Poem found here: http://www.versedaily.org/2021/largerecliningnude.shtml



This is an eckphrastic poem based on this painting:

"Pink Nude" by Henri Matisse



The first line comes in first person perspective presumably from the subject of the painting.  "I said to him I said why did you / make me so big,"  Note how the first lines from this perspective refers to the artist, directs towards the artist as though she is the driving the conversation of questioning the artist about forced perspective.

"why / you make the white bedspread / look like a black and white / tiled floor,"  The difference between a forced perspective and what is real.  From the subject's perspective, the art piece doesn't reflect reality just like how big the subject is."

"do you want people / to think I let you take me in the / kitchen."  The phrasing implies something more intimate with "take me."  But I think the language the speaker uses is purposefully vague the more the subject wants to point back to what was really happening.  
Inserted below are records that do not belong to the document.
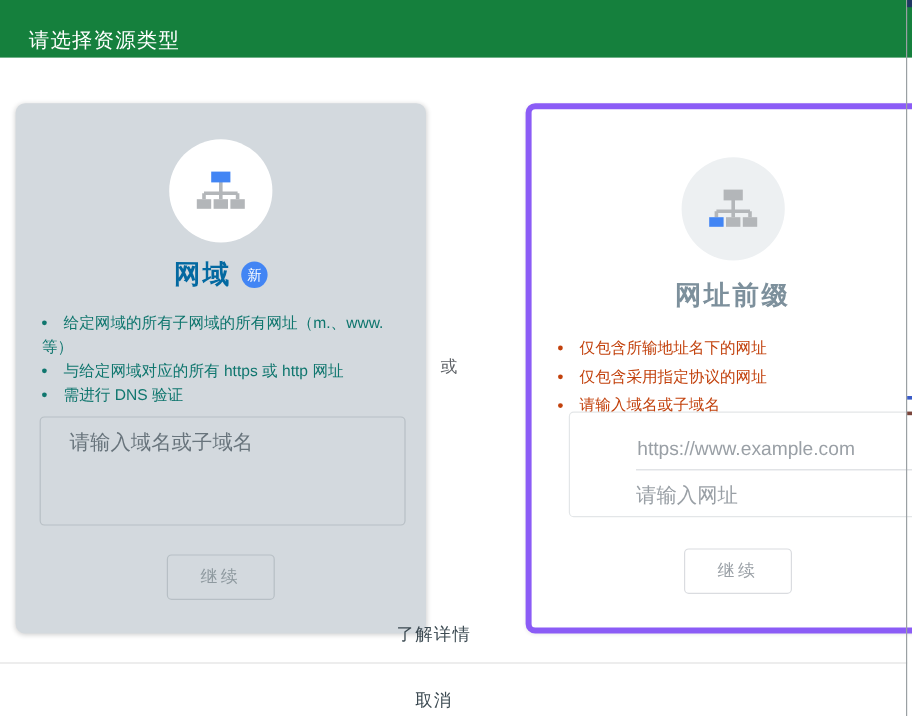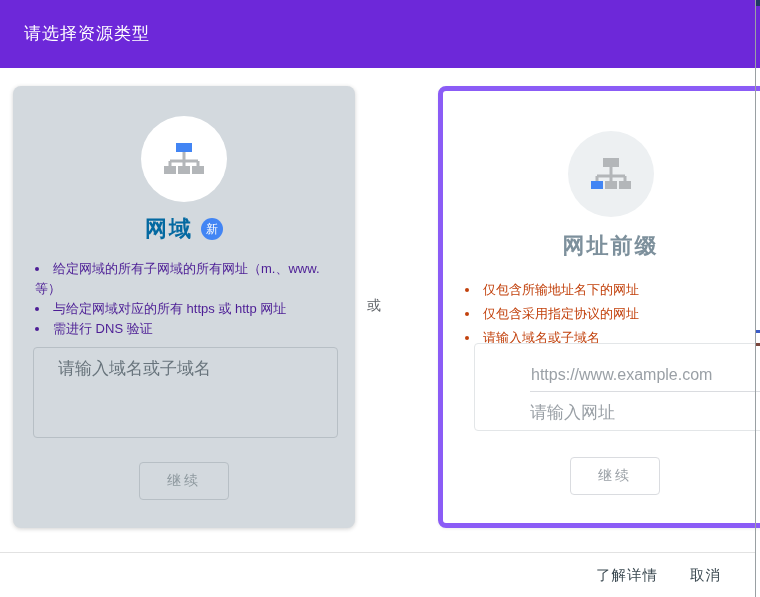--- a/index.html
+++ b/index.html
@@ -8,7 +8,7 @@
   .stage { position: relative; width: 760px; height: 597px; background:#fff; overflow: hidden; }
 
   
-  .hdr { position:absolute; top:0; left:0; width:760px; height:68px; background:#6d28d9; }
+  .hdr { position:absolute; top:0; left:0; width:760px; height:48px; background:#15803d; }
   .hdr-title { position:absolute; left:24px; top:0; line-height:68px; color:#ffffff; font-size:17px; font-weight:500; letter-spacing:1px; }
 
   

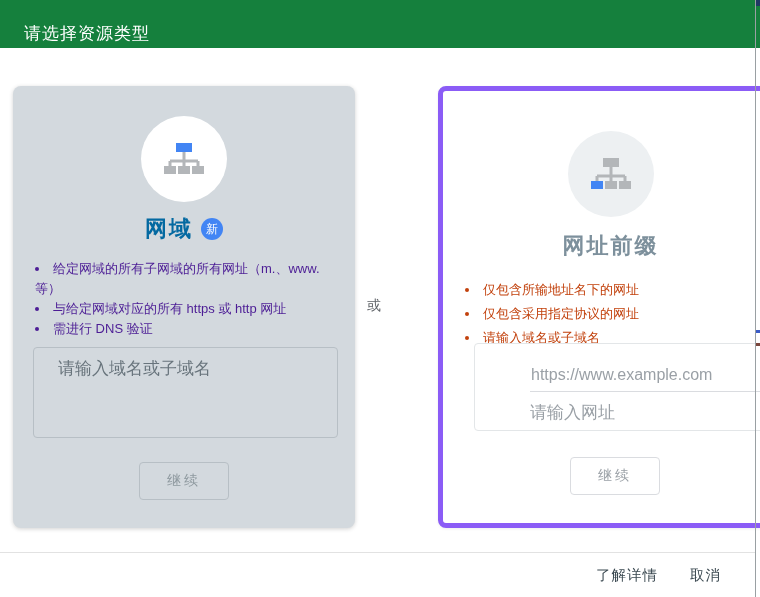--- a/index.html
+++ b/index.html
@@ -32,7 +32,7 @@
   .badge { width:22px; height:22px; border-radius:50%; background:#4285f4; color:#fff; font-size:12px; line-height:22px; text-align:center; margin-left:8px; font-weight:normal; }
 
   ul.bullets { list-style-position: inside; margin:15px 18px 0 22px; padding:0; }
-  .card-domain ul.bullets { color:#4c1d95; font-size:13px; line-height:20px; }
+  .card-domain ul.bullets { color:#0f766e; font-size:13px; line-height:20px; }
   .card-url ul.bullets { color:#c2410c; font-size:13px; line-height:24px; margin-top:17px; }
   ul.bullets li { padding-left:0; }
 

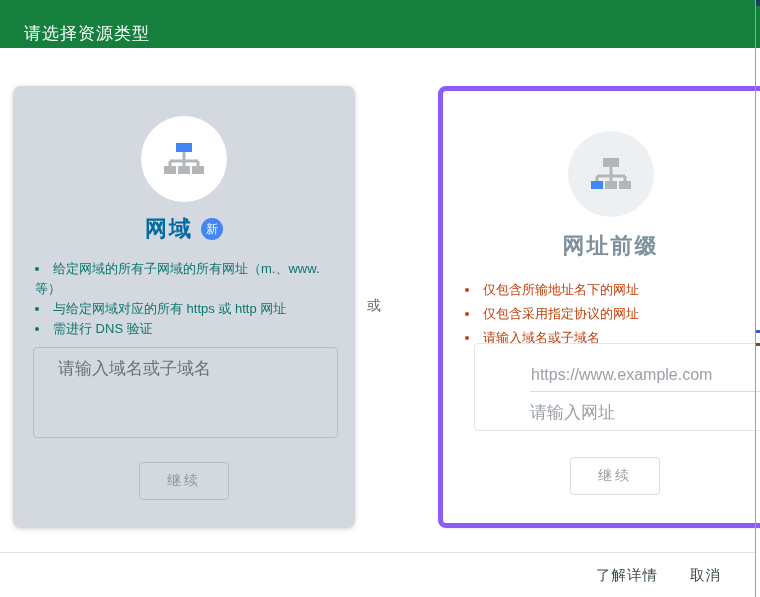--- a/index.html
+++ b/index.html
@@ -59,7 +59,7 @@
 
   
   .divider { position:absolute; left:0; top:552px; width:756px; height:1px; background:#e2e2e2; }
-  .ftr { position:absolute; top:553px; left:0; width:756px; height:44px; display:flex; align-items:center; justify-content:flex-end; padding-right:33px; gap:28px; }
+  .ftr { position:absolute; top:553px; left:0; width:756px; height:44px; display:flex; align-items:center; justify-content:flex-end; padding-right:33px; gap:28px;flex-direction:column; }
   .ftr-link { background:none; border:none; font-size:14.5px; color:#3c4a52; cursor:pointer; letter-spacing:1px; font-family:inherit; padding:4px 2px; }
The speaker gets so practical to reality that she envisions how the painting could work, "there / just isn't enough room there to / jam me, the size of that body,".  Finally, the artist responds, "sometimes you / seem that big to me."  At first I thought these line akin to the Williams Carlos Williams Poem, "This is Just to Say" -- a tone of something sly and playful as though this is how envisions her.

And even if the subject seems a little dumbstruck and wants a more real painting, the poem ends from his perspective.  His voice smothers hers like the painting.